Work to complete: An exact copy is required of every line from the one with "tracking number: JD89143296767" through the end of the data below, and the pictures must stay out of it.

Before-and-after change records
Segment Open

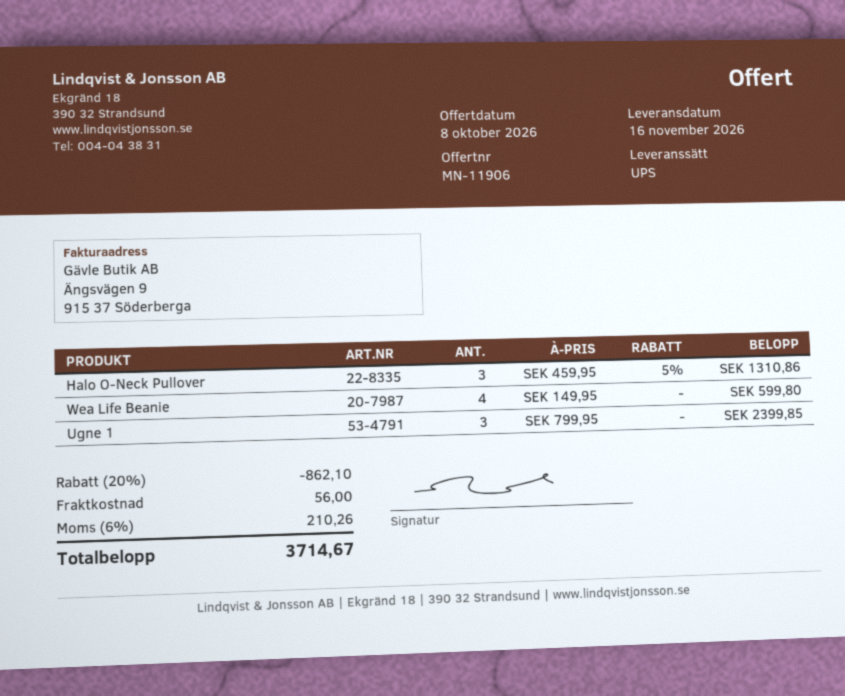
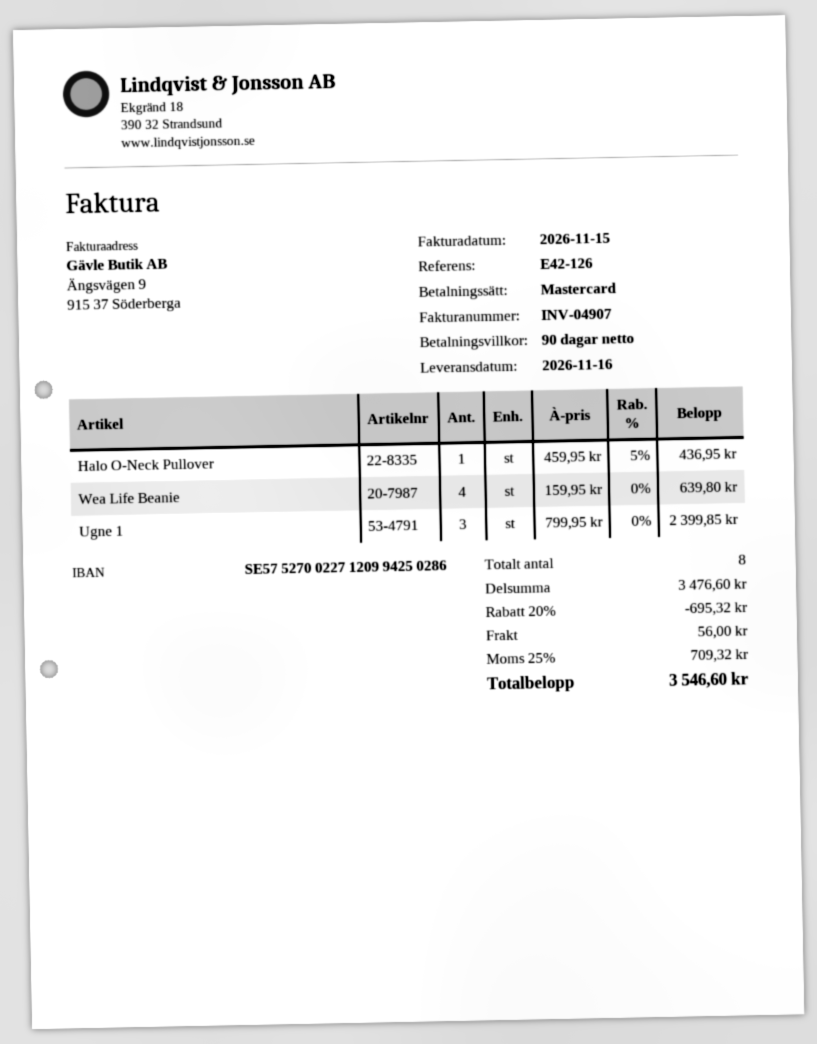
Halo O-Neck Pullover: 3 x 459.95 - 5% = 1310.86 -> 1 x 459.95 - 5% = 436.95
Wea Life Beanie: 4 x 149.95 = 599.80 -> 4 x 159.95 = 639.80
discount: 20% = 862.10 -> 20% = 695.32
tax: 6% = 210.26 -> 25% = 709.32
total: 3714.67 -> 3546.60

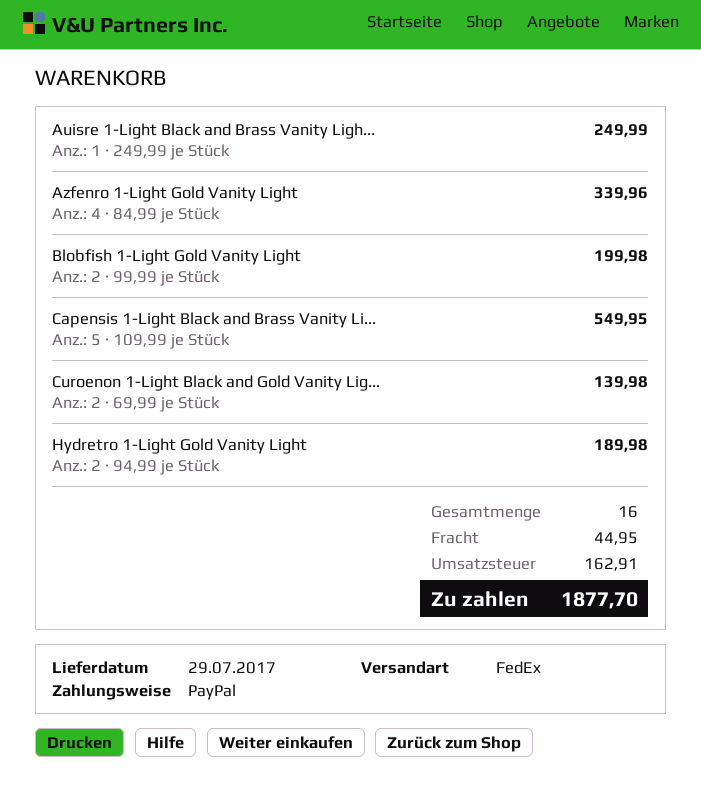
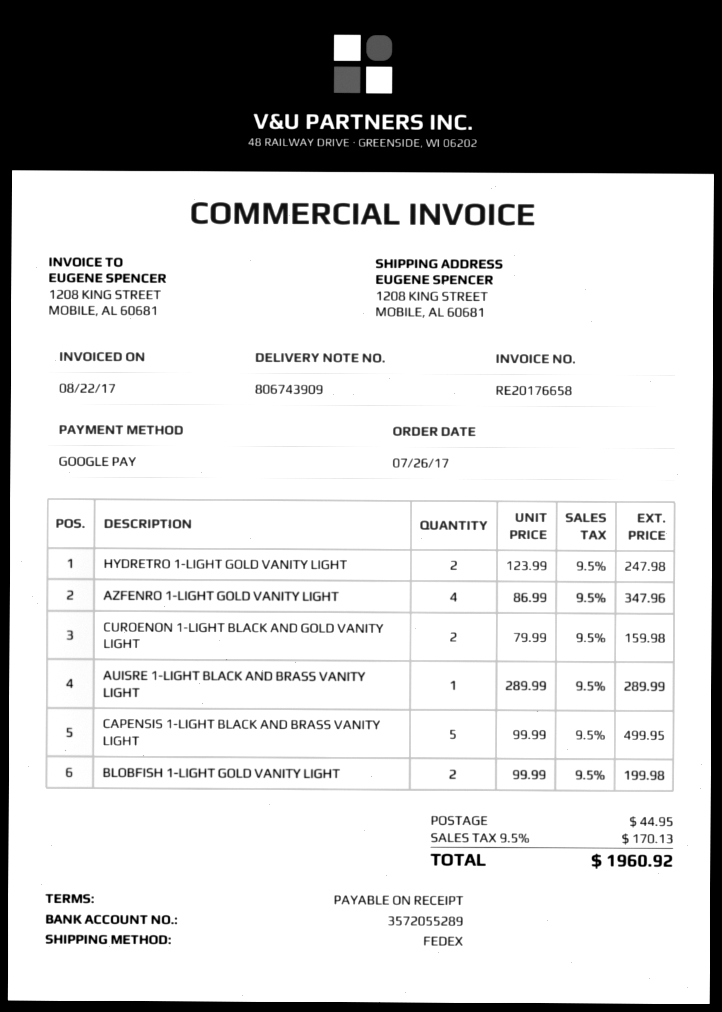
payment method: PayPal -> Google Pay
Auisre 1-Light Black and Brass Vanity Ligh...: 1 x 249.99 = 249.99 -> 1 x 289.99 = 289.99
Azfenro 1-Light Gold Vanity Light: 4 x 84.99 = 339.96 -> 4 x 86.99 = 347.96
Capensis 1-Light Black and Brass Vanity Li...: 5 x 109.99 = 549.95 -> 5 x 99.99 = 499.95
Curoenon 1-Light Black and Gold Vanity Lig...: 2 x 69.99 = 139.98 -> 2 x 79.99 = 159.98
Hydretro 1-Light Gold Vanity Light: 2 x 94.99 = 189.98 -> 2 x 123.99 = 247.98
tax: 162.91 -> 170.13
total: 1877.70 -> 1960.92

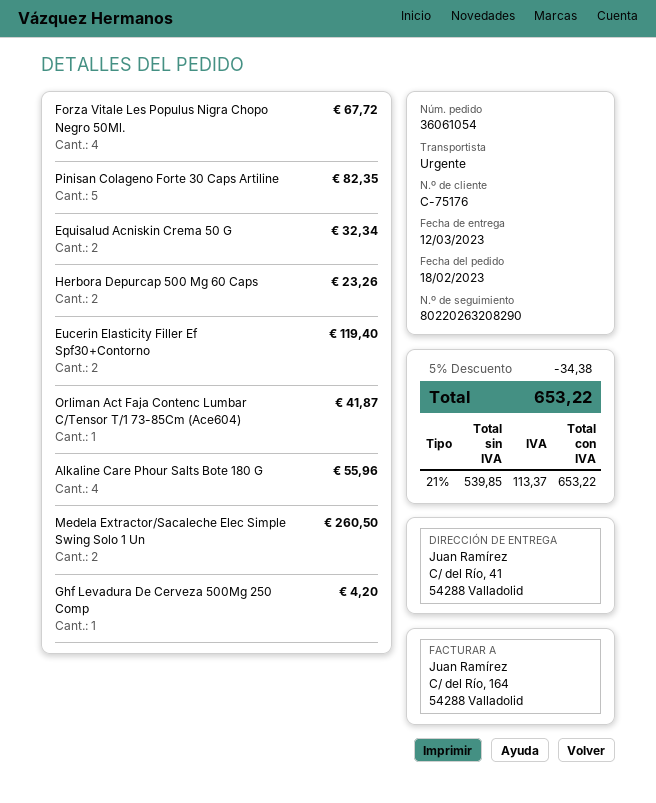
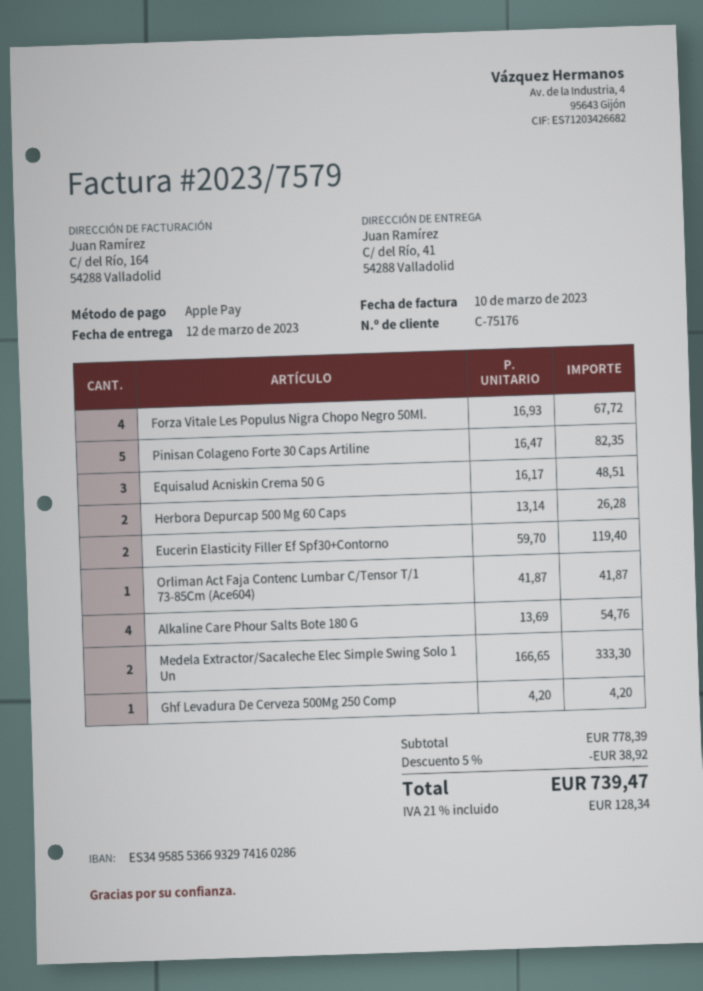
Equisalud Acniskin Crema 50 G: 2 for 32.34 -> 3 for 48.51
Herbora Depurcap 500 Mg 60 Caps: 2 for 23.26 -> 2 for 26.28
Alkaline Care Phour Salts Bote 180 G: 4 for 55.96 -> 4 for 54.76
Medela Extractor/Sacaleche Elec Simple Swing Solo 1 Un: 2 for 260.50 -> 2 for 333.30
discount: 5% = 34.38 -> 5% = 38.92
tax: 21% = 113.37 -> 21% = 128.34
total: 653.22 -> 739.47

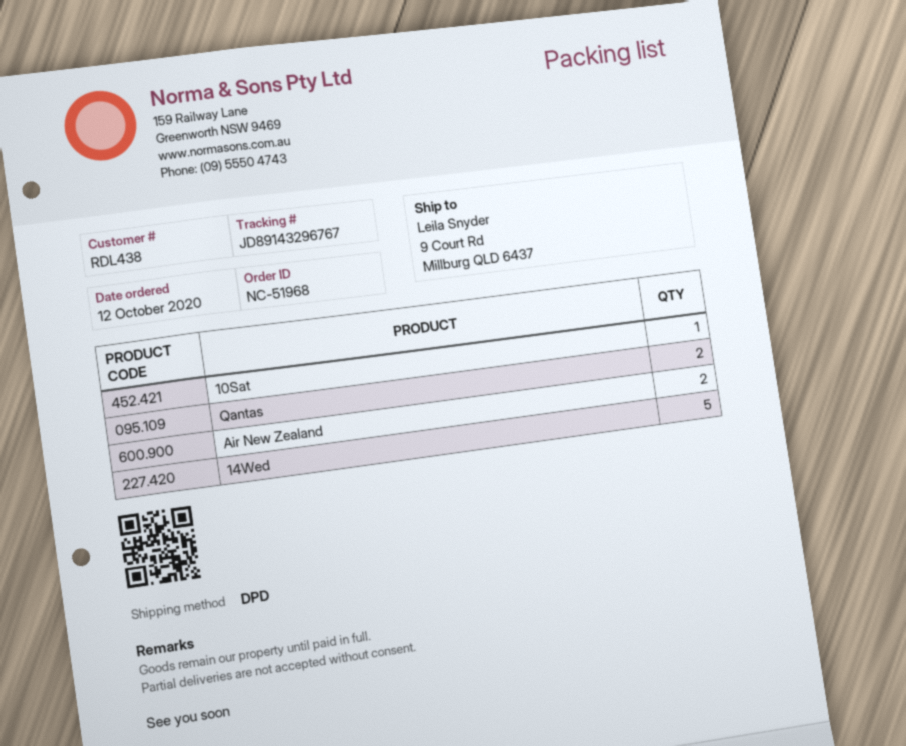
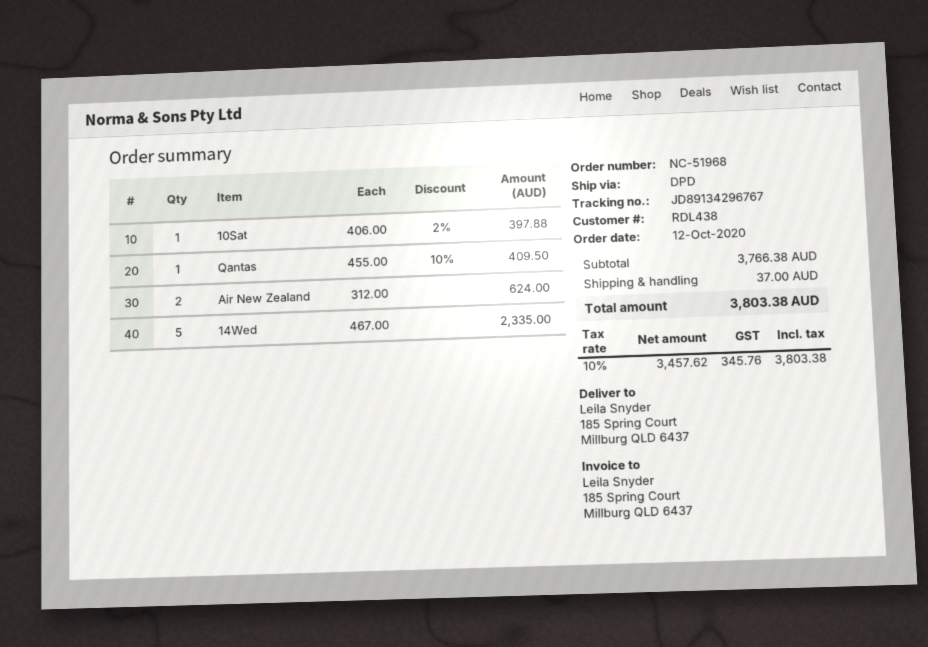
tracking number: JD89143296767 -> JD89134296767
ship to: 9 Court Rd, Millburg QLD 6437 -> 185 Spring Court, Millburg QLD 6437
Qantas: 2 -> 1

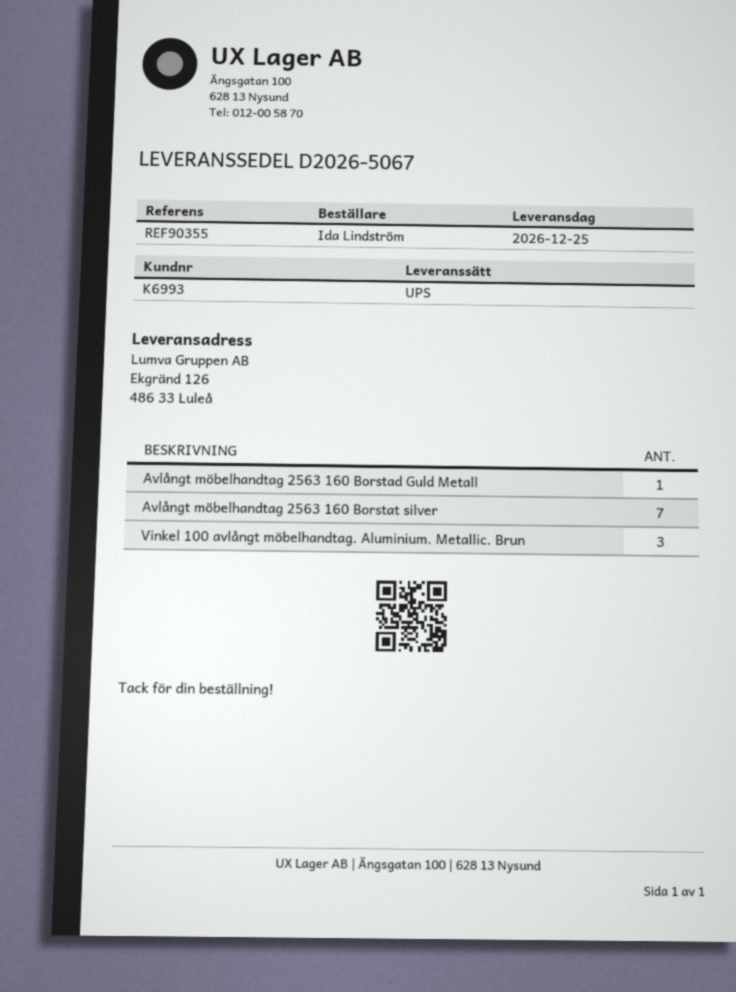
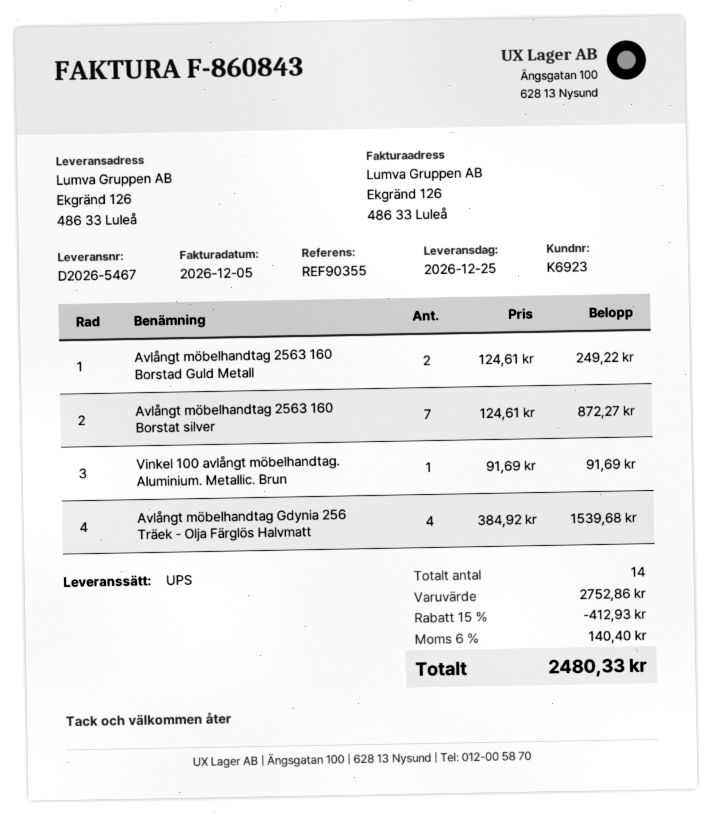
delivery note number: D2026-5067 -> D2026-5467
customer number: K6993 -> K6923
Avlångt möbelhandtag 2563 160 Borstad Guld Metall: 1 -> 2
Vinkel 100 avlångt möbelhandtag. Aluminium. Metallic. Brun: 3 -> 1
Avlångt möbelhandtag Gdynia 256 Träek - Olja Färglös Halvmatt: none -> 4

Segment Closed

The answer:
tracking number: JD89143296767 -> JD89134296767
ship to: 9 Court Rd, Millburg QLD 6437 -> 185 Spring Court, Millburg QLD 6437
Qantas: 2 -> 1

delivery note number: D2026-5067 -> D2026-5467
customer number: K6993 -> K6923
Avlångt möbelhandtag 2563 160 Borstad Guld Metall: 1 -> 2
Vinkel 100 avlångt möbelhandtag. Aluminium. Metallic. Brun: 3 -> 1
Avlångt möbelhandtag Gdynia 256 Träek - Olja Färglös Halvmatt: none -> 4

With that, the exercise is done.